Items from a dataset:
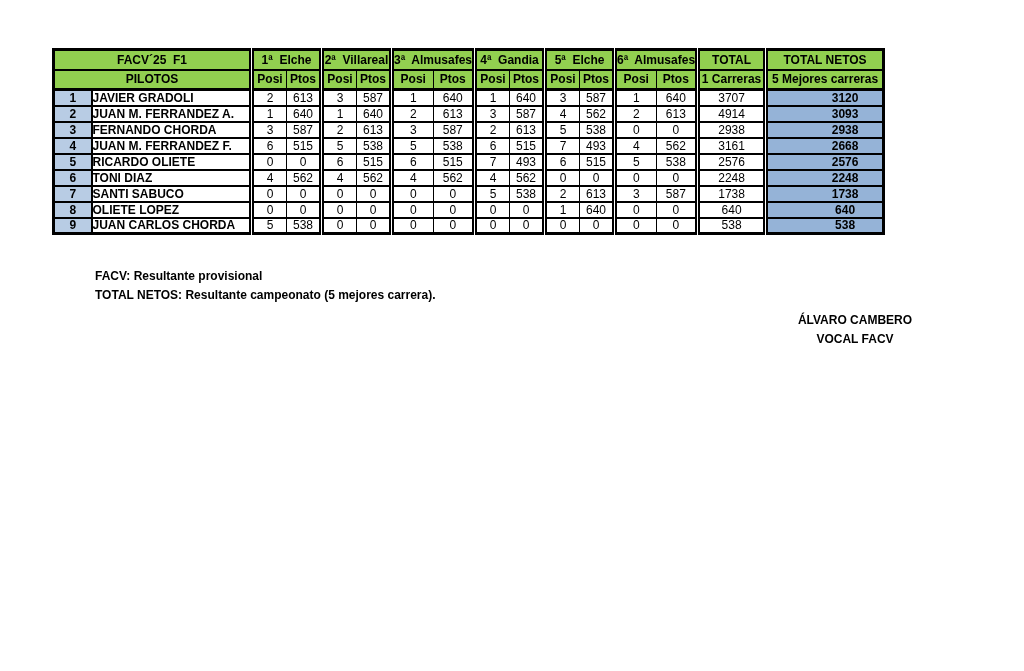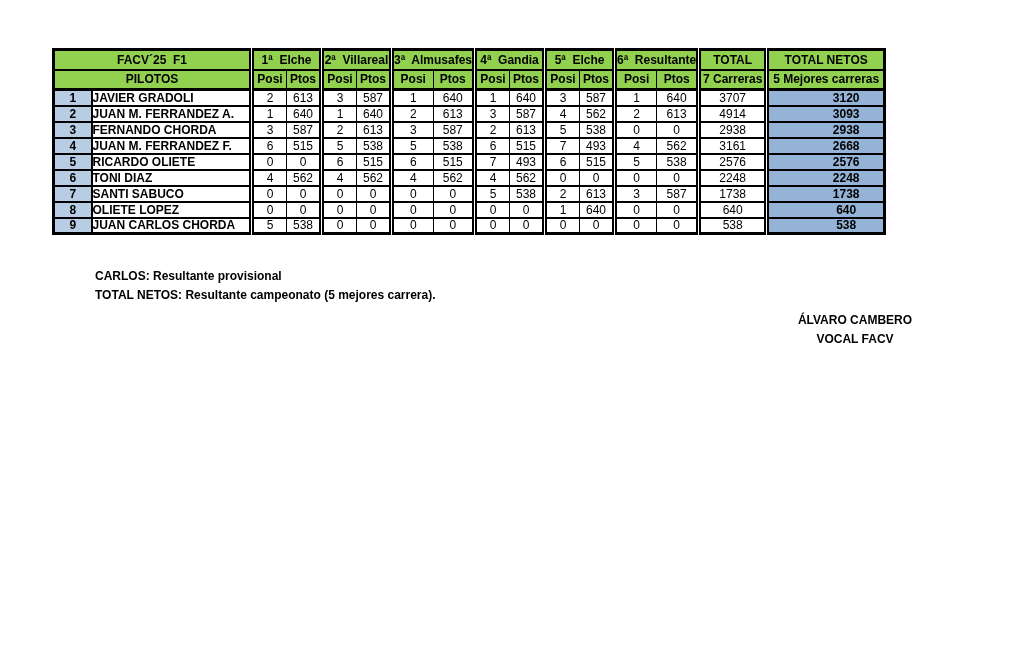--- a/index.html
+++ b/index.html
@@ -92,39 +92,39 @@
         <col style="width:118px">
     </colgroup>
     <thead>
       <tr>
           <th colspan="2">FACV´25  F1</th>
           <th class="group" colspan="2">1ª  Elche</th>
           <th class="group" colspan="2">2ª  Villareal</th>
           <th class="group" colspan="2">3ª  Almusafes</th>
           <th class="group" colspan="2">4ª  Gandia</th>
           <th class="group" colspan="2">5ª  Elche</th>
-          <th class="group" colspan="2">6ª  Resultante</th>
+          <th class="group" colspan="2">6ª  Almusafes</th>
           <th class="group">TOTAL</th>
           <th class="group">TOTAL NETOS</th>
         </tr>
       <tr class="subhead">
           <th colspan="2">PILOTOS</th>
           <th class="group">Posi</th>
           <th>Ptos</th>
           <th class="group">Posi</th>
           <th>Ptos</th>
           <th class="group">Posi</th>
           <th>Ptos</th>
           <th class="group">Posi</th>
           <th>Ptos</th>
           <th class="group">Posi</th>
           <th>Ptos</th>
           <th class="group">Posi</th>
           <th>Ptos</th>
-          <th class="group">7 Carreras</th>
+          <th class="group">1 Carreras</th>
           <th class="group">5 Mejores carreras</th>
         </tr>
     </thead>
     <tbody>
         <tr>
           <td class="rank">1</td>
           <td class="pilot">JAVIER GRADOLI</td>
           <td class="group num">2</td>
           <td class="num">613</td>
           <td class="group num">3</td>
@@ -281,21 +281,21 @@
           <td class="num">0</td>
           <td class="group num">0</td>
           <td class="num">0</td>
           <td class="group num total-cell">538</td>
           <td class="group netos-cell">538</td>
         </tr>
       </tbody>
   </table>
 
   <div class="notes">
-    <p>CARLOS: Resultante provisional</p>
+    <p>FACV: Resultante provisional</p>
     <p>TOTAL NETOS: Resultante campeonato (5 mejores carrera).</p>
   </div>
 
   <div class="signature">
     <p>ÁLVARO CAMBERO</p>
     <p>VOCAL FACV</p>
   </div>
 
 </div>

- [Description of the task] Only lines that include "FACV" belong in the answer; return them from the entries above.

- [Answer to this task]
           <th colspan="2">FACV´25  F1</th>
+    <p>FACV: Resultante provisional</p>
     <p>VOCAL FACV</p>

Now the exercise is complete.